PROVIDED INFORMATION:
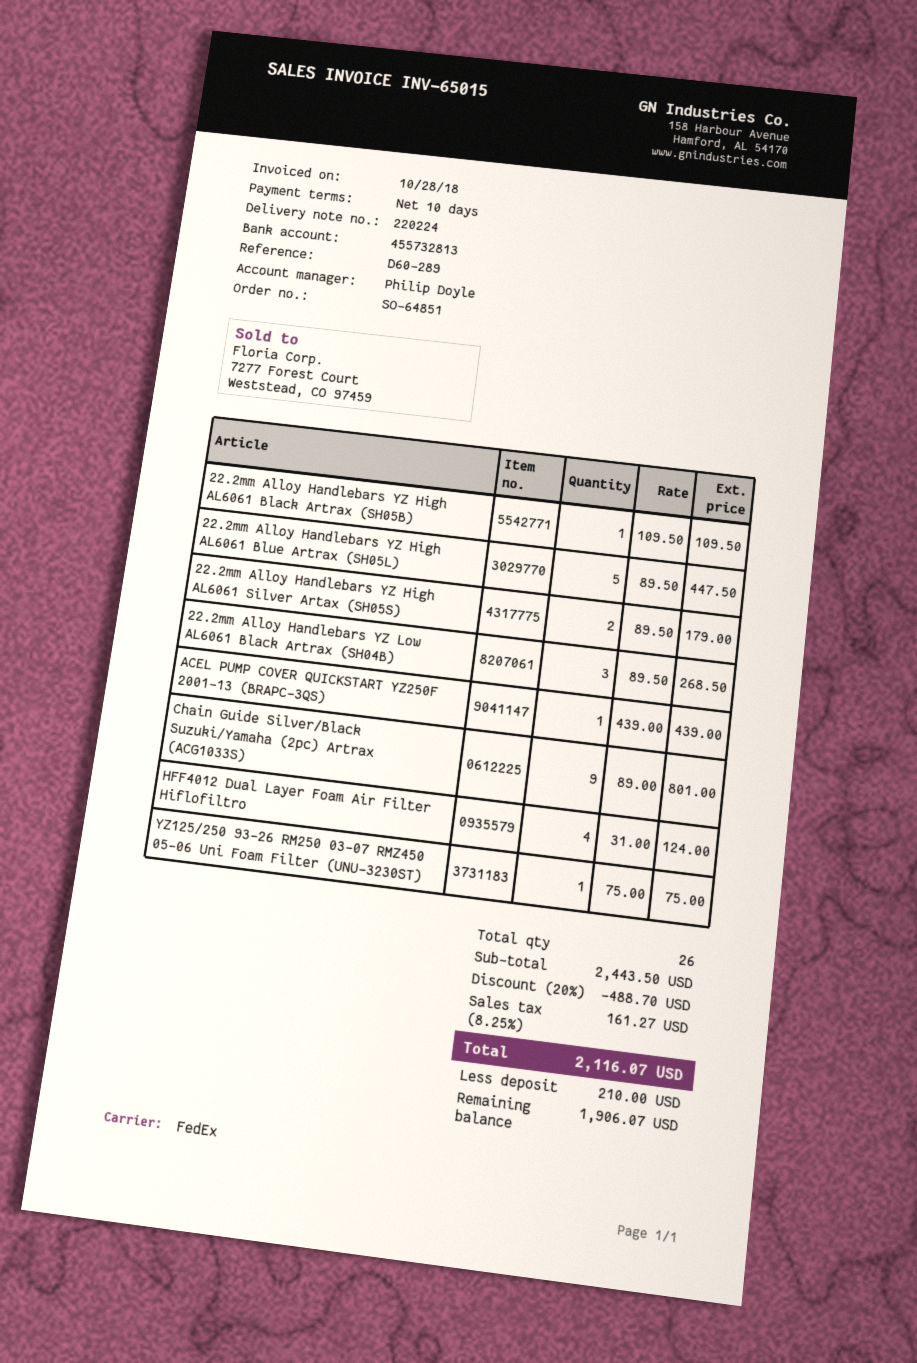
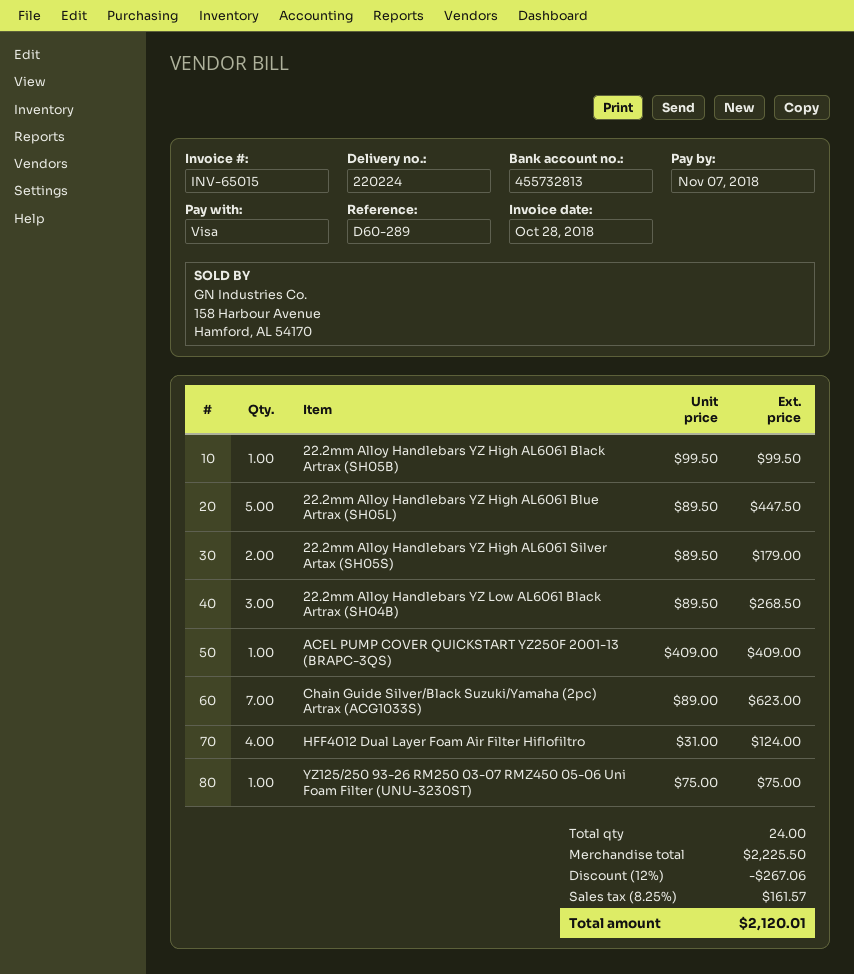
22.2mm Alloy Handlebars YZ High AL6061 Black Artrax (SH05B): 1 x 109.50 = 109.50 -> 1 x 99.50 = 99.50
ACEL PUMP COVER QUICKSTART YZ250F 2001-13 (BRAPC-3QS): 1 x 439.00 = 439.00 -> 1 x 409.00 = 409.00
Chain Guide Silver/Black Suzuki/Yamaha (2pc) Artrax (ACG1033S): 9 x 89.00 = 801.00 -> 7 x 89.00 = 623.00
total quantity: 26 -> 24
subtotal: 2443.50 -> 2225.50
discount: 20% = 488.70 -> 12% = 267.06
tax: 8.25% = 161.27 -> 8.25% = 161.57
total: 2116.07 -> 2120.01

WORK TASK: In the entries, the line containing "Chain Guide Silver/Black" and every line after it through the last are to be duplicated exactly, and no other line is to be included.

SOLUTION TO THIS EXERCISE:
Chain Guide Silver/Black Suzuki/Yamaha (2pc) Artrax (ACG1033S): 9 x 89.00 = 801.00 -> 7 x 89.00 = 623.00
total quantity: 26 -> 24
subtotal: 2443.50 -> 2225.50
discount: 20% = 488.70 -> 12% = 267.06
tax: 8.25% = 161.27 -> 8.25% = 161.57
total: 2116.07 -> 2120.01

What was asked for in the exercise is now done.